Perhaps in these sessions, the state will show the judges the mysterious “secret agreements” for the transfer of migrants in exchange for weapons to East African countries — with details on the weapons secretly transferred, or rights secretly guaranteed. (Why the government cannot at least reveal the details of rights guaranteed while censoring the details of weapons exchanged is particularly befuddling.) Perhaps they will have information on secret “terrorist” networks that will somehow harm Israel, unless Israel provides enough deadly weapons to certain African regimes. Or perhaps they have other claims that have nothing to do with national security, but we will never know, because we are not allowed in.
We, the citizens, are not privy to what happens in these sessions. The state is not even required to have an independent security expert present to determine which evidence must truly be kept confidential for security reasons and which information must be shared with the public, or even which claims are true, and which claims may be, inevitably, false. The judges, for their part, though they may be experts in law, are not all experts in matters of security, and are therefore completely at the mercy of the representatives of the state and the “security” information presented to them — and God-forbid they should be seen as doing anything that might possibly endanger the “security” of Israel.
But whose “security” are we talking about anyway?
The security of the citizens of Israel, who are not allowed to know what “information” the government is keeping secret in order to protect our security? (It is worth noting that it was also confidential “security” evidence that was used to cancel the Be’er Sheva pride parade. Curiously, the same evidence was later deemed “insufficient” to press any charges against alleged threats.) The security of the asylum seekers, who are slated for deportation should their petition be rejected and who — along with their Israeli friends and neighbors, such as myself — are rightfully worried about their future safety and security, for which the State of Israel is responsible? And what of the citizens of Uganda and Rwanda, whose oppressive regimes are known to persecute their own people, including LGBTQ people and others.

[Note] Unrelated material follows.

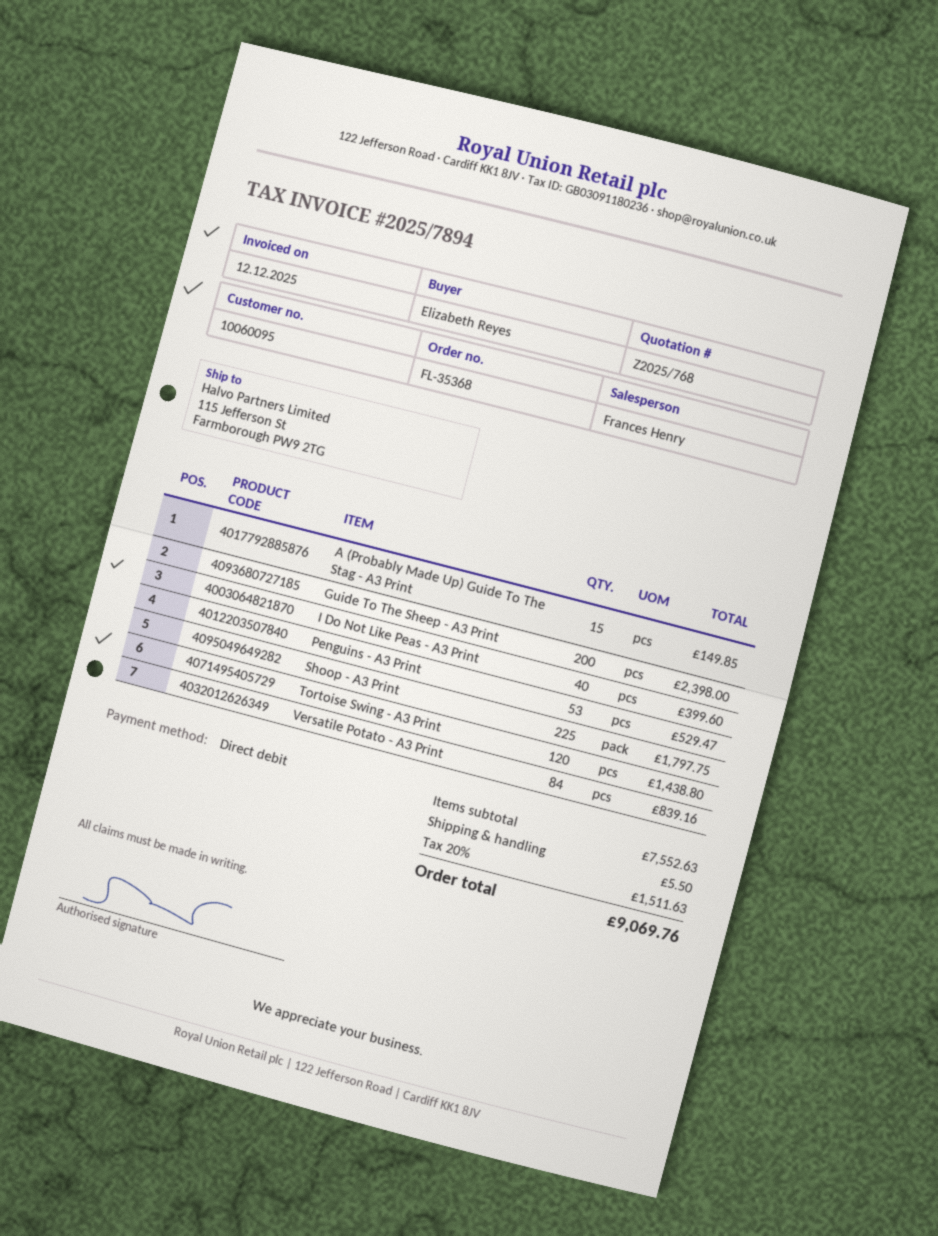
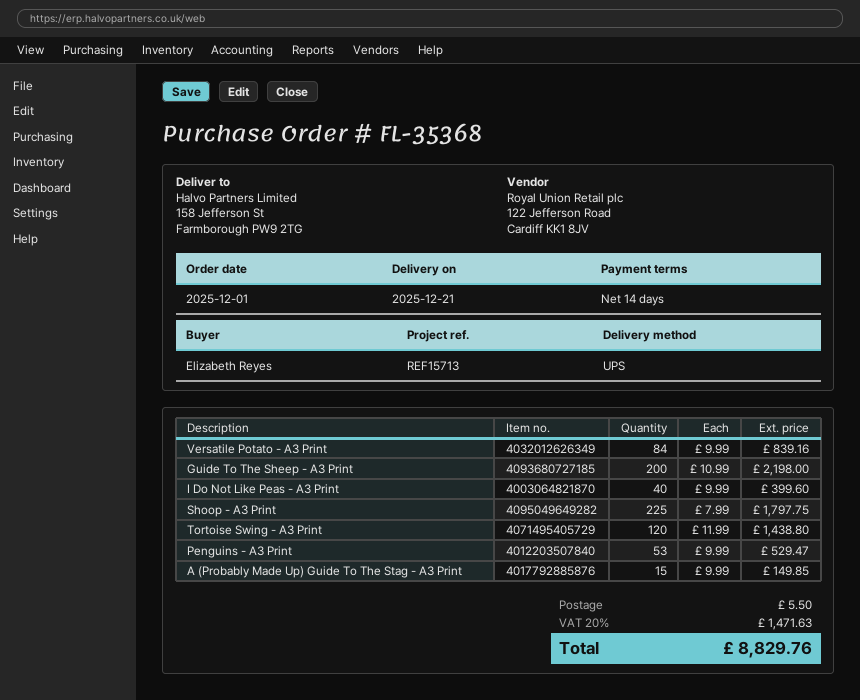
ship to: 115 Jefferson St, Farmborough PW9 2TG -> 158 Jefferson St, Farmborough PW9 2TG
Guide To The Sheep - A3 Print: 200 for 2398.00 -> 200 for 2198.00
tax: 20% = 1511.63 -> 20% = 1471.63
total: 9069.76 -> 8829.76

And what of the citizens of south Sudan who have been killed by Israeli weapons that were resold by the unpredictable Ugandan regime (as reported last month by the UN and AP). And who knows to what other dangerous elements the Ugandan regime has resold Israeli weapons? Speaking of which, what of the international human-smuggling and terrorism rings, that have been fed in no small part of the $3,500 per/person “exit grant” — given by the government of Israel to its deportees who must inevitably use this grant to try to reach safer lands? I truly wonder how all this can possibly good for Israeli — and global — security.
And what of the security of our conscience — how are we, citizens of the state, to know that what our government is doing in our name is indeed right and just?
I am not suggesting that there is never just cause for confidential security evidence. However, I am suggesting that there must be safeguards against unilateral power held by certain representatives of the state to determine which evidence and which arguments can be presented unfiltered behind closed-doors to judges — evidence and arguments that will have a significant impact on the lives of citizens and of thousands of asylum seekers who want little more than to live in peace — and security.